Spark2.2.0
Spark SQL基于JDBC写入Mysql速度非常慢,且对Mysql造成的负载比较高。
SparkSQL JDBC部分参数如下
url | 要连接的JDBC URL。列如:jdbc:mysql://ip:3306 |
dbtable | 应该读取的JDBC表,可以使用括号中的子查询代替完整的表。例如,(select * from table_name) as t1,必须给查询结果加上别名) |
driver | 用于连接到此URL的JDBC驱动程序的类名,列如:com.mysql.jdbc.Driver |
|
这三个字段必须都被指定。当读取数据库,从多个worker并行读取数据,如何分割表。
|
numPartitions |
并行读写数据库的分区数,也决定了JDBC的连接并发数。如果RDD的分区数超过了此值,Spark会在写入数据库前调用coalesce(numPartitions)减少分区数到此值。 |
fetchsize |
仅适用于read数据。JDBC提取大小,用于确定每次获取的行数。这可以帮助JDBC驱动程序调优性能,这些驱动程序默认具有较低的提取大小(例如,Oracle每次提取10行)。 |
batchsize | 仅适用于write数据。JDBC批量大小,用于确定每次insert的行数。这可以帮助JDBC驱动程序调优性能。默认为1000。 |
isolationLevel | 仅适用于write数据。事务隔离级别,适用于当前连接。它可以是一个NONE,READ_COMMITTED,READ_UNCOMMITTED,REPEATABLE_READ,或SERIALIZABLE,对应于由JDBC的连接对象定义,缺省值为标准事务隔离级别READ_UNCOMMITTED。 |
truncate | 仅适用于write数据。当SaveMode.Overwrite启用时,此选项会truncate在MySQL中的表(而不是删除,再重建其现有的表)。这可以更有效,并且防止表元数据(例如,索引)被去除。但是,在某些情况下,例如当新数据具有不同的模式时,它将无法工作。它默认为false。 |
createTableOptions | 仅适用于write数据。此选项允许在创建表(例如CREATE TABLE t (name string) ENGINE=InnoDB.)时设置特定的数据库表和分区选项。 |
createTableColumnTypes |
仅适用于write数据。创建表时指定表字段的数据类型。指定的数据类型必须与sparkSQL的类型一致 |
url:在url后加上参数rewriteBatchedStatements=true表示MySQL服务开启批次写入,此参数是批次写入的一个比较重要参数,可明显提升性能
batchsize:DataFrame writer批次写入MySQL 的条数,也为提升性能参数
isolationLevel:事务隔离级别,DataFrame写入不需要开启事务,为NONE
truncate:overwrite模式时可用,表时在覆盖原始数据时不会删除表结构而是复用
SparkSQL基于JDBC方式写入Mysql数据库:
结论:df在写入Mysql时,按照分区的方式写入,调用JDBC,PrepareStatement方式组装Mysql的SQL
https://blog.csdn.net/IT_xhf/article/details/85336074
https://www.jianshu.com/p/429e64663b0e
override def createRelation(
sqlContext: SQLContext,
mode: SaveMode,
parameters: Map[String, String],
df: DataFrame): BaseRelation = {
val jdbcOptions = new JDBCOptions(parameters)
val url = jdbcOptions.url
val table = jdbcOptions.table
val createTableOptions = jdbcOptions.createTableOptions
val isTruncate = jdbcOptions.isTruncate
val conn = JdbcUtils.createConnectionFactory(jdbcOptions)()
try {
val tableExists = JdbcUtils.tableExists(conn, url, table)
if (tableExists) {
mode match {
case SaveMode.Overwrite =>
if (isTruncate && isCascadingTruncateTable(url) == Some(false)) {
// In this case, we should truncate table and then load.

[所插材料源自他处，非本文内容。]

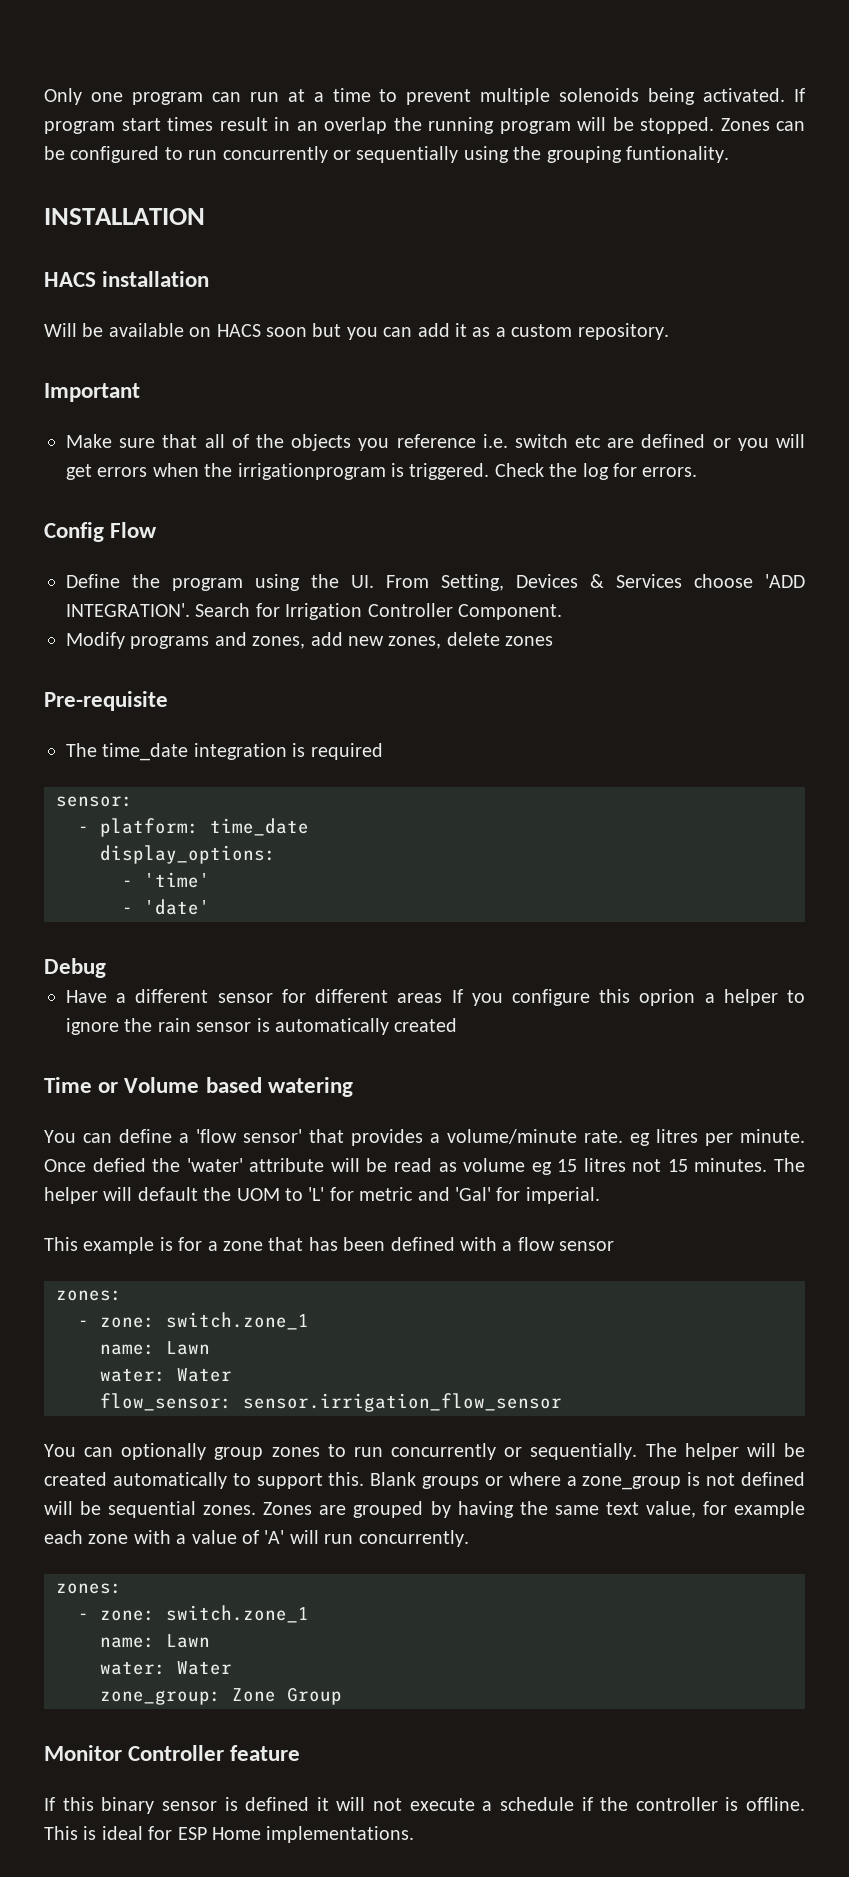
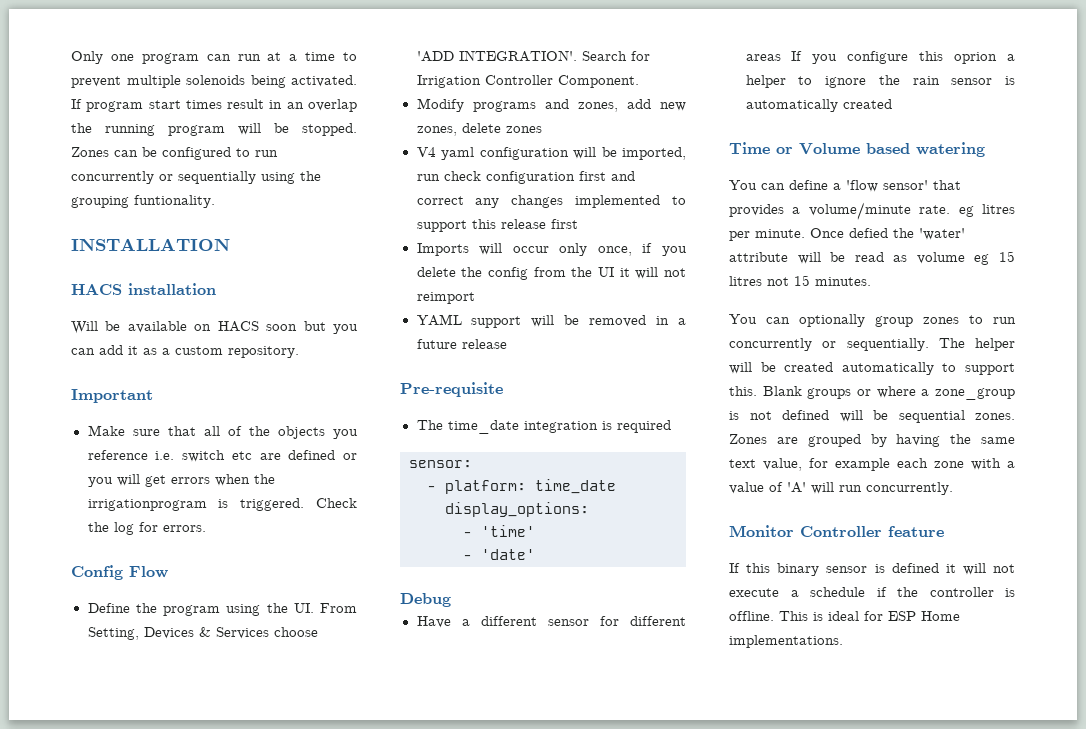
(554, 641) none -> [416,147,686,160] [416,171,635,184] [416,195,686,208] [416,219,578,232] [416,243,687,256] [416,267,686,280] [416,292,475,304] [416,314,686,328] [416,339,507,349] // V4 yaml configuration will be imported, run check configuration first and correct any changes implemented to support this release first // Imports will occur only once, if you delete the config from the UI it will not reimport // YAML support will be removed in a future release
[774,1158,805,1172] [44,1187,600,1204] [44,1237,615,1254] [56,1290,122,1301] [78,1312,309,1330] [100,1341,210,1355] [100,1368,232,1382] [100,1393,562,1412] The helper will default the UOM to 'L' for metric and 'Gal' for imperial. // This example is for a zone that has been defined with a flow sensor // zones: // - zone: switch.zone_1 // name: Lawn // water: Water // flow_sensor: sensor.irrigation_flow_sensor -> (871, 281) none
[56,1583,122,1594] [78,1605,309,1623] [100,1634,210,1648] [100,1661,232,1675] [100,1687,342,1705] // zones: // - zone: switch.zone_1 // name: Lawn // water: Water // zone_group: Zone Group -> (953, 488) none

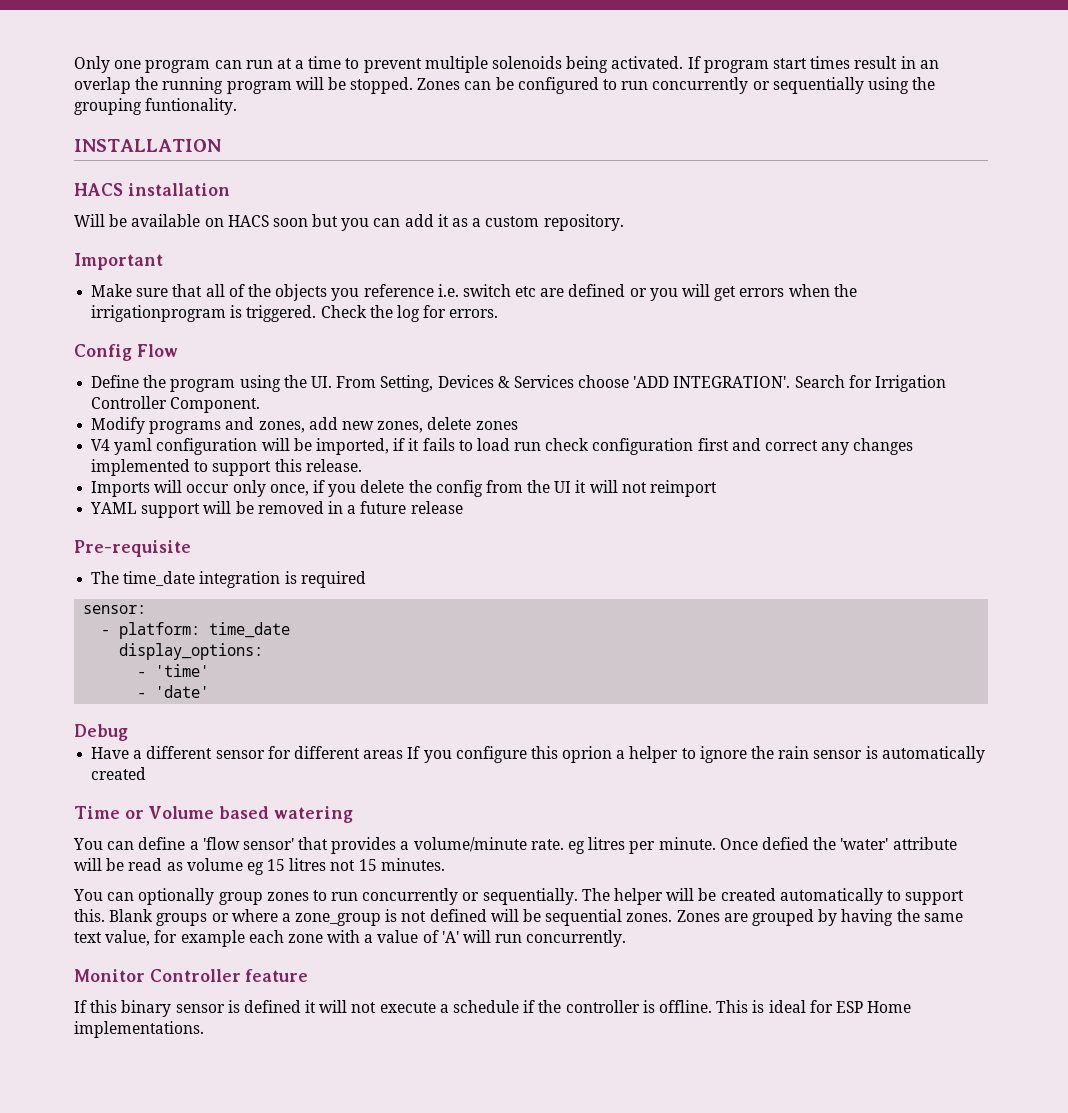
(686, 153) none -> [393,438,510,451] if it fails to load
[500,219,578,229] release first -> [305,459,362,472] release.

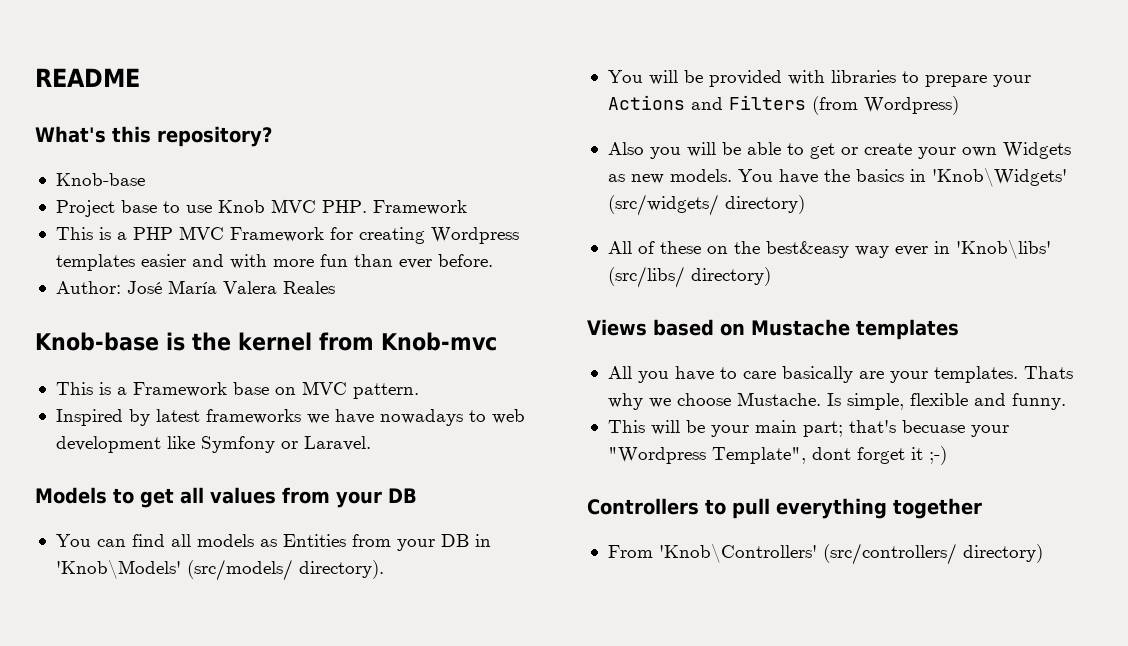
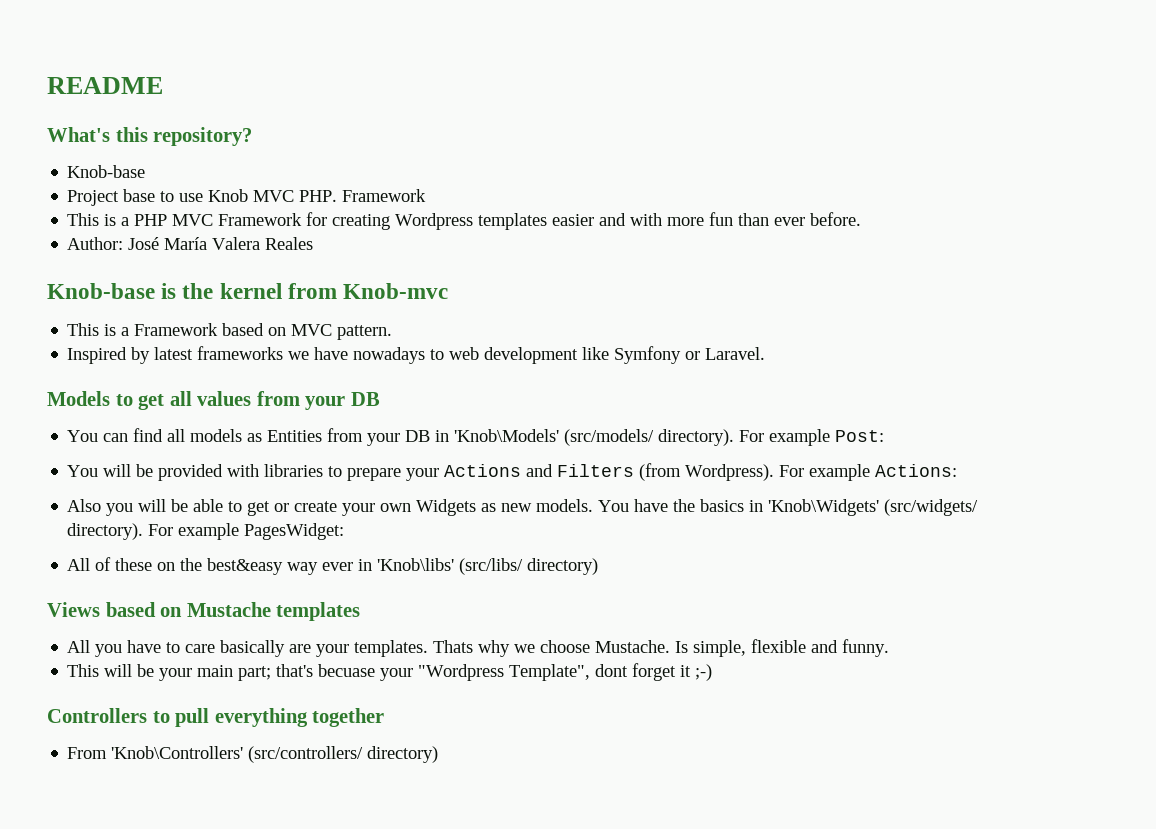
[232,382,269,395] base -> [222,323,265,336] based
(384, 569) none -> [739,429,885,446] For example Post:
[863,96,959,115] Wordpress) -> [685,464,958,481] Wordpress). For example Actions:
[724,195,805,214] directory) -> [67,523,345,540] directory). For example PagesWidget:

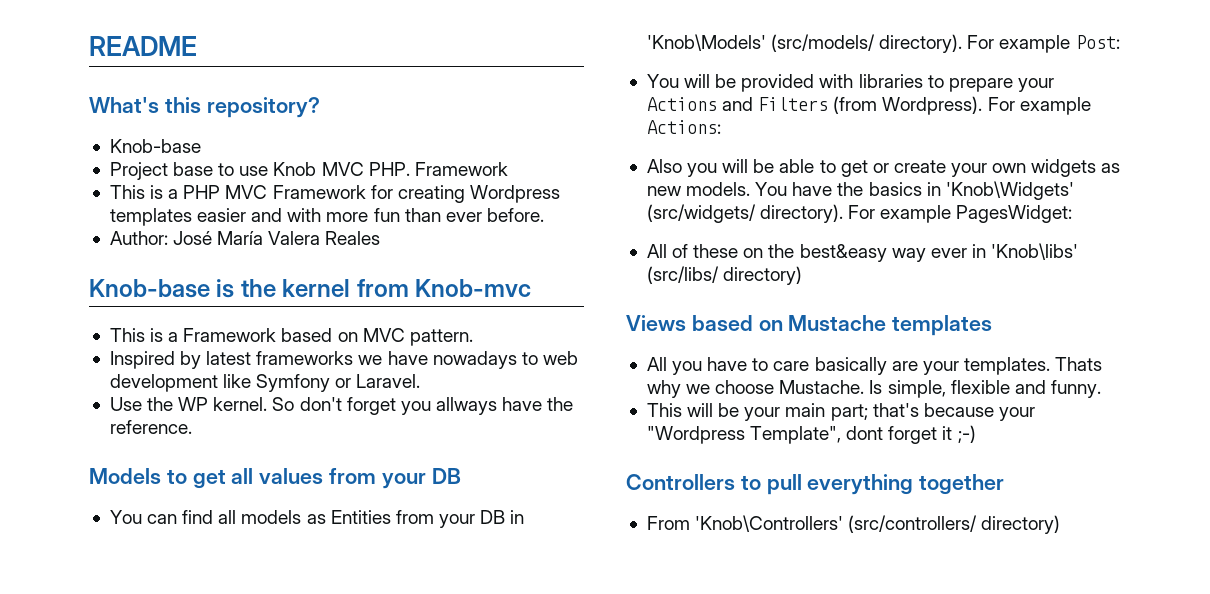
(766, 353) none -> [109,397,574,415] [109,420,192,434] // Use the WP kernel. So don't forget you allways have the reference.
[416,499,477,516] Widgets -> [1031,159,1097,177] widgets
[318,664,376,677] becuase -> [923,403,994,417] because

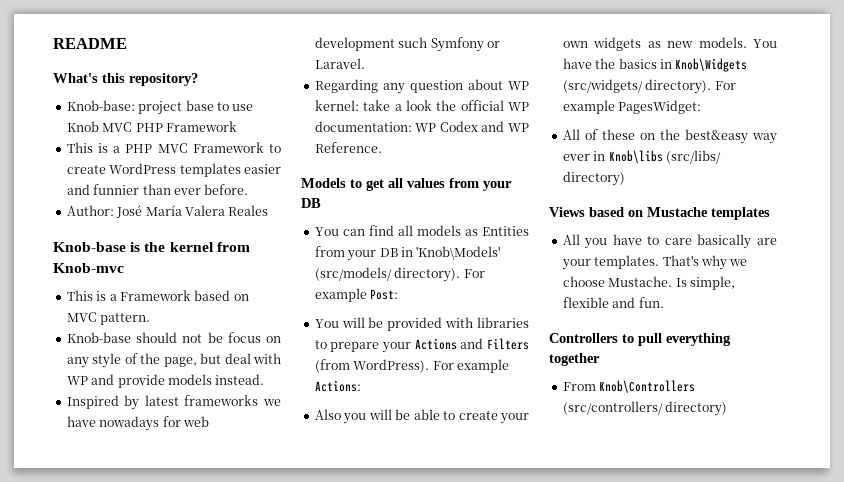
[109,139,201,153] [109,162,168,180] Knob-base // Project -> [66,100,183,115] Knob-base: project
[368,162,410,176] PHP. -> [135,123,163,132] PHP
[370,185,560,203] [109,208,400,226] for creating Wordpress templates easier and with more fun -> [269,144,281,153] [66,163,281,177] [66,184,140,195] to create WordPress templates easier and funnier
(473, 337) none -> [66,332,281,343] [66,353,281,368] [66,374,265,388] // Knob-base should not be focus on any style of the page, but deal with WP and provide models instead.
[521,352,538,365] to -> [162,416,181,427] for
[223,374,252,388] like -> [398,37,428,48] such
[109,397,574,415] [109,420,192,434] Use the WP kernel. So don't forget you allways have the reference. -> [314,79,529,94] [314,100,529,111] [314,121,529,132] [314,142,382,153] Regarding any question about WP kernel: take a look the official WP documentation: WP Codex and WP Reference.
[882,96,983,115] Wordpress). -> [353,359,430,373] WordPress).
[840,160,889,177] get or -> (456, 415) none
[945,181,1074,200] 'Knob\Widgets' -> [675,58,748,72] Knob\Widgets
[991,243,1079,260] 'Knob\libs' -> [608,150,663,163] Knob\libs
[1055,357,1103,371] Thats -> [662,255,699,266] That's
[1050,380,1101,398] [646,403,1035,421] [646,425,976,444] funny. // This will be your main part; that's because your "Wordpress Template", dont forget it ;-) -> [638,297,664,308] fun.
[695,515,844,532] 'Knob\Controllers' -> [599,380,696,393] Knob\Controllers

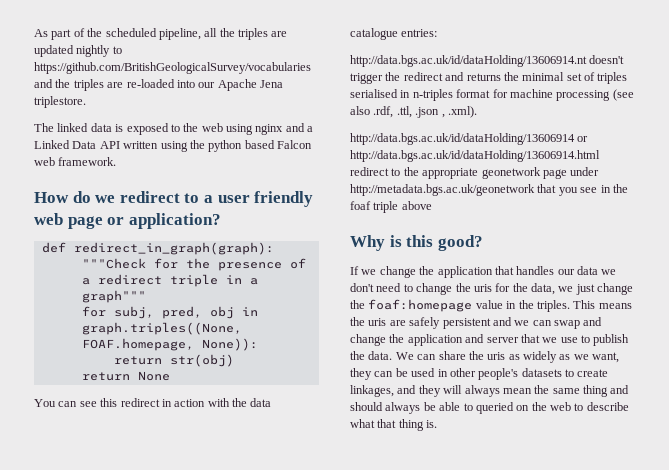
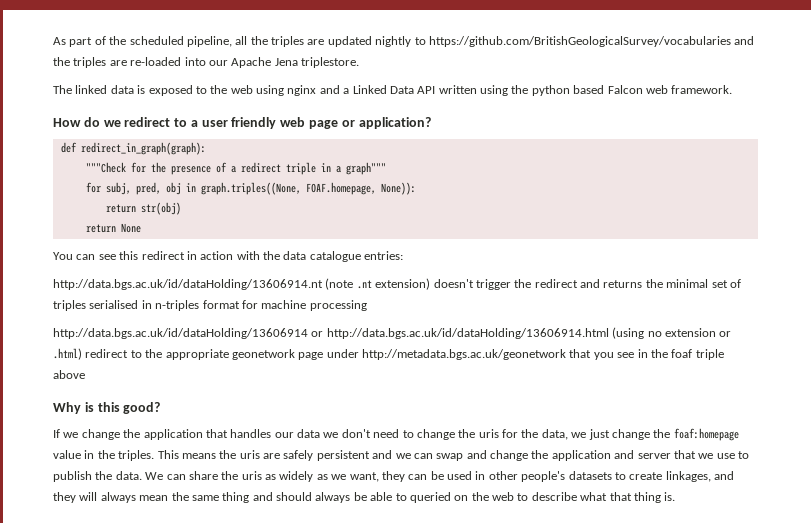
(587, 61) none -> [325,278,431,290] (note .nt extension)
[612,89,634,101] [350,106,477,118] [350,133,589,145] [350,150,600,162] (see also .rdf, .ttl, .json , .xml). // http://data.bgs.ac.uk/id/dataHolding/13606914 or http://data.bgs.ac.uk/id/dataHolding/13606914.html -> [53,327,732,339] [53,348,82,360] // http://data.bgs.ac.uk/id/dataHolding/13606914 or http://data.bgs.ac.uk/id/dataHolding/13606914.html (using no extension or .html)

truncateTable(conn, table)
saveTable(df, url, table, jdbcOptions)
} else {
// Otherwise, do not truncate the table, instead drop and recreate it
dropTable(conn, table)
createTable(df.schema, url, table, createTableOptions, conn)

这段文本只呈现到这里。